» **Provided records**
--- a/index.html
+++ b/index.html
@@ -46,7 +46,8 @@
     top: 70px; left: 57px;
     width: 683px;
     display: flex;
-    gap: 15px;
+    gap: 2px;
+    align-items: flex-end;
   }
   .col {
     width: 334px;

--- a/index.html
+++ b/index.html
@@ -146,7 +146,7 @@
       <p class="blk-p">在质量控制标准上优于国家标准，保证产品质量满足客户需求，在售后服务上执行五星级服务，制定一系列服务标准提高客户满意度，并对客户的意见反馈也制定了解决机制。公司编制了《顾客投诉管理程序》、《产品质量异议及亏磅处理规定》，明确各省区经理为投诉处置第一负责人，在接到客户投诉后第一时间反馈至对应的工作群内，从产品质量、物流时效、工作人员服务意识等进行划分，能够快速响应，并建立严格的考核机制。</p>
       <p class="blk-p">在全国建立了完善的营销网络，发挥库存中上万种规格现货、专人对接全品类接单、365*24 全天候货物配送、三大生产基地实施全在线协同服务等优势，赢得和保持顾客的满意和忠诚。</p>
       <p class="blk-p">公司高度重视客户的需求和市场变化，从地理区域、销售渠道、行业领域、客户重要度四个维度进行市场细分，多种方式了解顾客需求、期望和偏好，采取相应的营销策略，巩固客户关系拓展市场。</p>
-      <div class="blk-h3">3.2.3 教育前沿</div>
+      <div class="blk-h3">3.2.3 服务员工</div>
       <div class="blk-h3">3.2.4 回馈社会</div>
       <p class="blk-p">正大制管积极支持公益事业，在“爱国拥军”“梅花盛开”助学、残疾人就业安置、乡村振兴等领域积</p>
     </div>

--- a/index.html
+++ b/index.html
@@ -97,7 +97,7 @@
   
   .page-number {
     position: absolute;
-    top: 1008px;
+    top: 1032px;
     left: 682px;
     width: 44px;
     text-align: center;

---

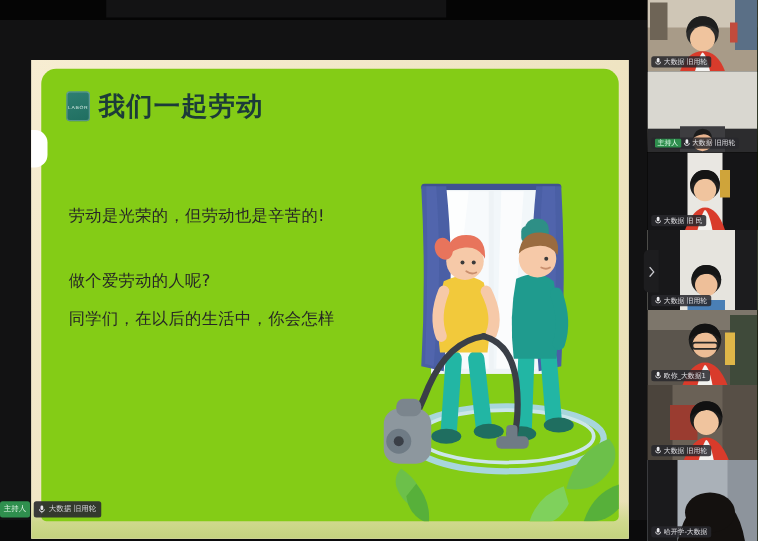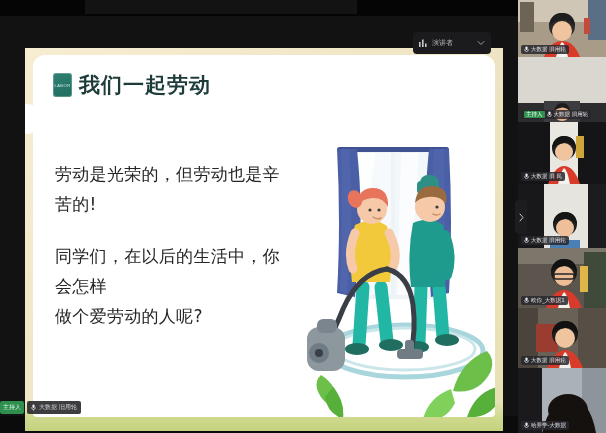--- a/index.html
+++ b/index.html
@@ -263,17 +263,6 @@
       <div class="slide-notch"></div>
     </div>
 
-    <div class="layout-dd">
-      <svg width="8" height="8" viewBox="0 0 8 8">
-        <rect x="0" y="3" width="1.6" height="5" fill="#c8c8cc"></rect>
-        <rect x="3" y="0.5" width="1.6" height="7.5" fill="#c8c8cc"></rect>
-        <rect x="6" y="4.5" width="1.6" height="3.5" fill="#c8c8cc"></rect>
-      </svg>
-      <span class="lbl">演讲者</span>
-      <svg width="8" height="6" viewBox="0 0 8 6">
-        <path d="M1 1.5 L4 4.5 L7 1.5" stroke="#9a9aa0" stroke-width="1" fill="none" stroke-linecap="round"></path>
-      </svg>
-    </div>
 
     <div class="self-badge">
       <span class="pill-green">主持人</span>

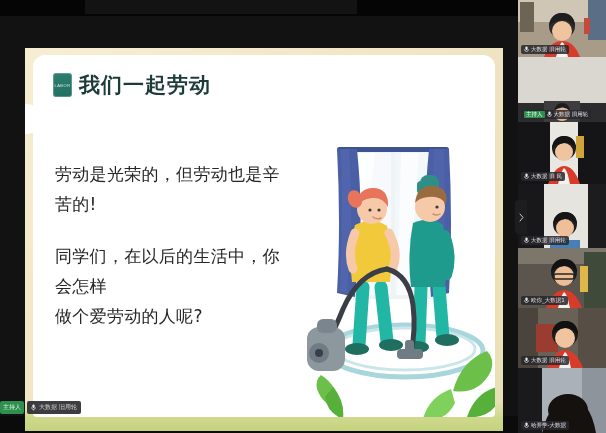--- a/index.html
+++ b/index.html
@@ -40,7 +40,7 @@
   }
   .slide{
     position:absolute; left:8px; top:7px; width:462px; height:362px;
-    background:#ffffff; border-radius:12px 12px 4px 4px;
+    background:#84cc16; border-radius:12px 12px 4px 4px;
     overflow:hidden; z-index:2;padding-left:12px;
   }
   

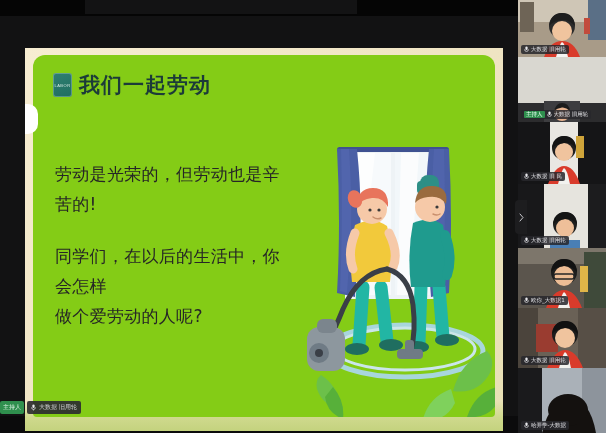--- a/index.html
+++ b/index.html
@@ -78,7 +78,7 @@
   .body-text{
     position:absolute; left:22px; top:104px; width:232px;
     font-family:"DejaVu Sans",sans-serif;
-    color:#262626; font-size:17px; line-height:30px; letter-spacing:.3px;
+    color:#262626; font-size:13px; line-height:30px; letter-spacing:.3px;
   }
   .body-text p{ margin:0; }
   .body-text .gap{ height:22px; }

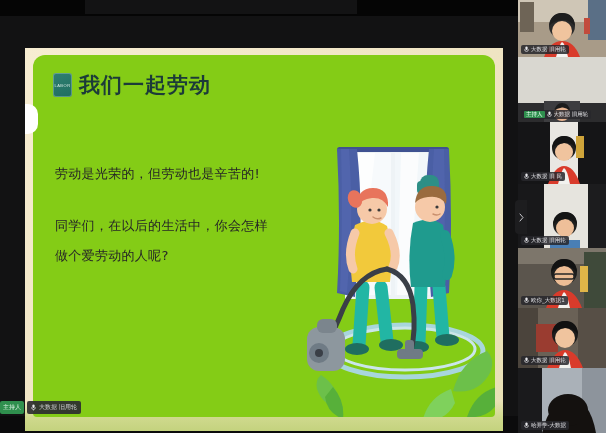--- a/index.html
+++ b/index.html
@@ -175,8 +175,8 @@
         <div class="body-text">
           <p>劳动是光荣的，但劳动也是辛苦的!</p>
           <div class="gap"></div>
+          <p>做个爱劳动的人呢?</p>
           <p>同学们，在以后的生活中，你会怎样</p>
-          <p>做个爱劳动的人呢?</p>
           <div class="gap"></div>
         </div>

» **Assignment**
Note down each line above where the word "body" occurs.

» **Response area**
   .body-text{
   .body-text p{ margin:0; }
   .body-text .gap{ height:22px; }
         <div class="body-text">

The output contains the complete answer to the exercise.